Take the recurrent symbol that stands in for “God” throughout the book—sometimes it’s complete, other times, missing elements. i didn’t want to overuse this already overstuffed word (God), so transforming that “god thought” into an unpronounceable symbol that conveyed a wholeness—or lack thereof—felt precise.
It’d definitely be a stretch to call anything in raw & zero concrete poetry (that’s something i’d like to experiment with more, technology providing!). But that influence is certainly there, & helped me find a greater concision/precision of language, as well as clarifying the beats & rhythms of the pieces. So the book feels quite inspired by, yet unbeholden too, concrete poetry.
Lina Bergamini & Stephen Motika: In “Abiquiu” you write of your visit to Dar al Islam and meeting with their Imam, who offered the advice: “remember God every day.” Can you talk about how your spiritual practice coincides with your poetic practice?
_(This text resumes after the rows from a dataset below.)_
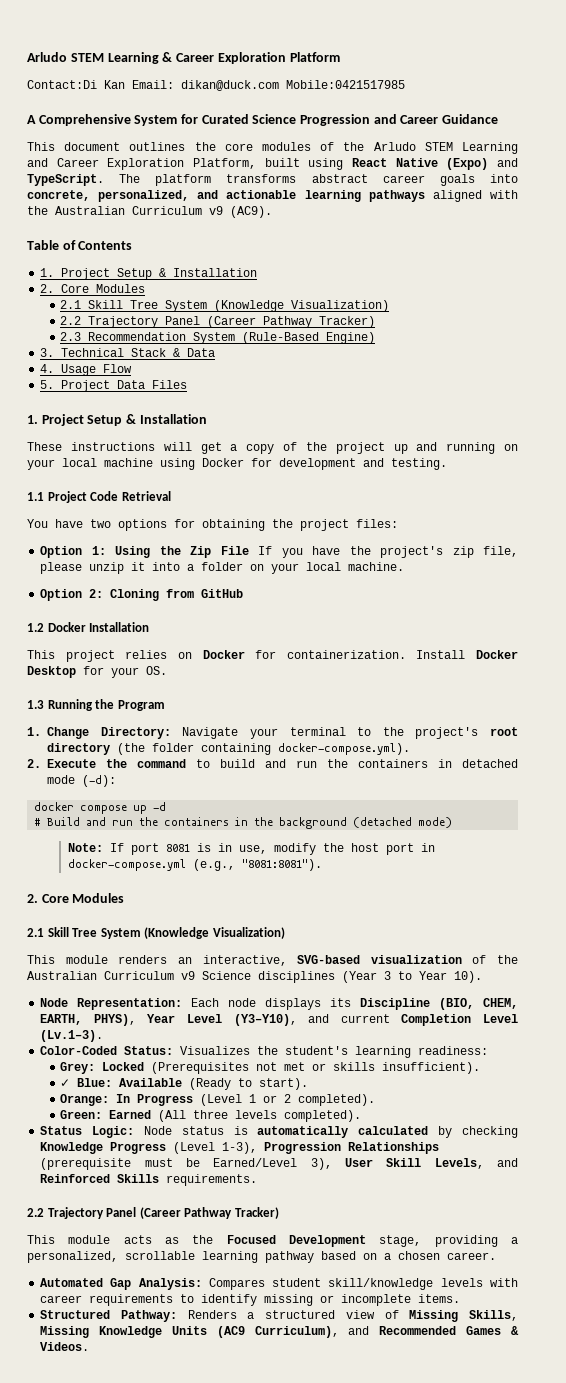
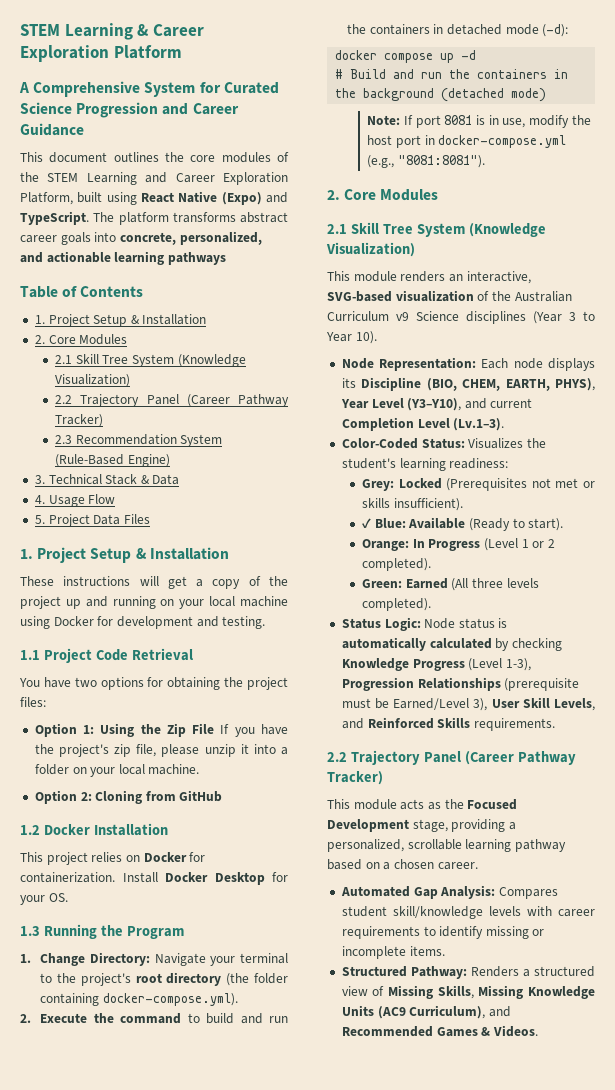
- Arludo STEM Learning & Career Exploration Platform
+ STEM Learning & Career Exploration Platform
- Contact:Di Kan Email: dikan@duck.com Mobile:0421517985
- This document outlines the core modules of the Arludo STEM Learning and Career Exploration Platform, built using React Native (Expo) and TypeScript.
+ This document outlines the core modules of the STEM Learning and Career Exploration Platform, built using React Native (Expo) and TypeScript.
- The platform transforms abstract career goals into concrete, personalized, and actionable learning pathways aligned with the Australian Curriculum v9 (AC9).
+ The platform transforms abstract career goals into concrete, personalized, and actionable learning pathways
imogen smith: What i love about it, & what draws me to Islam as a practice, is that while it certainly is esoteric & deeply intellectual, it is also very simple in (what i believe) its aim is in the material world: how do we, who understand so little in the scheme of things (that scheme being God/creation), move through the world with an attentiveness that illuminates ways to nurture justice in our communities. That’s it, & in the Qur’an itself, God is always saying something to the effect of “let those who can see, see,” or “the signs are obvious to anyone who pays attention,” which means that spirituality is at once a material, spiritual, and intellectual praxis.
I’ve had a lifelong fascination with Islam, almost reverting many times throughout the last twenty-five years. Witnessing Palestinian & SWANA centered, diasporic leadership within social movements i’m part of, not to mention the tremendous humanity of the Palestinian people, certainly infused my preexisting desire for this particular ritualistic & communal praxis of the sacred. It was, in many ways, the missing thread tying disparate yearnings together.
Poetry is my way of witnessing the world, of learning & knowing myself, of deeply engaging, both intellectually & aesthetically, with language, & of finally giving back what i can for the privilege of witnessing. It stands to reason that my spiritual & artistic practices would strive for coherency within that.
Islam asks that we strive to make a just Ummah, & beyond that, a just world. Justice & Mercy are its heart & soul. i hope that my poetry engages the world with these same yearnings & graces in mind. If my proverbial eyes are open, they see a world in which human beings are gravely sick. If i am striving for love in all the queer senses we’ve been talking about, then i have to respond to what i see. i’d like to think this repetitious way of being is present in all my work, pre & post reverting, & if anything, Islam has offered me a more soulful framework within which to ground my heart that was present in my art to begin with.
That advice the Imam gave me—remember God everyday—obviously means to reflect on God, but likewise to be present in the here & now, the material world. In remembering God everyday, i can nurture myself as a spiritual being, a person in community & context, & as a poet, for to remember God is, in some very major way, to be awake to the world around you. For me, that’s where poems come from.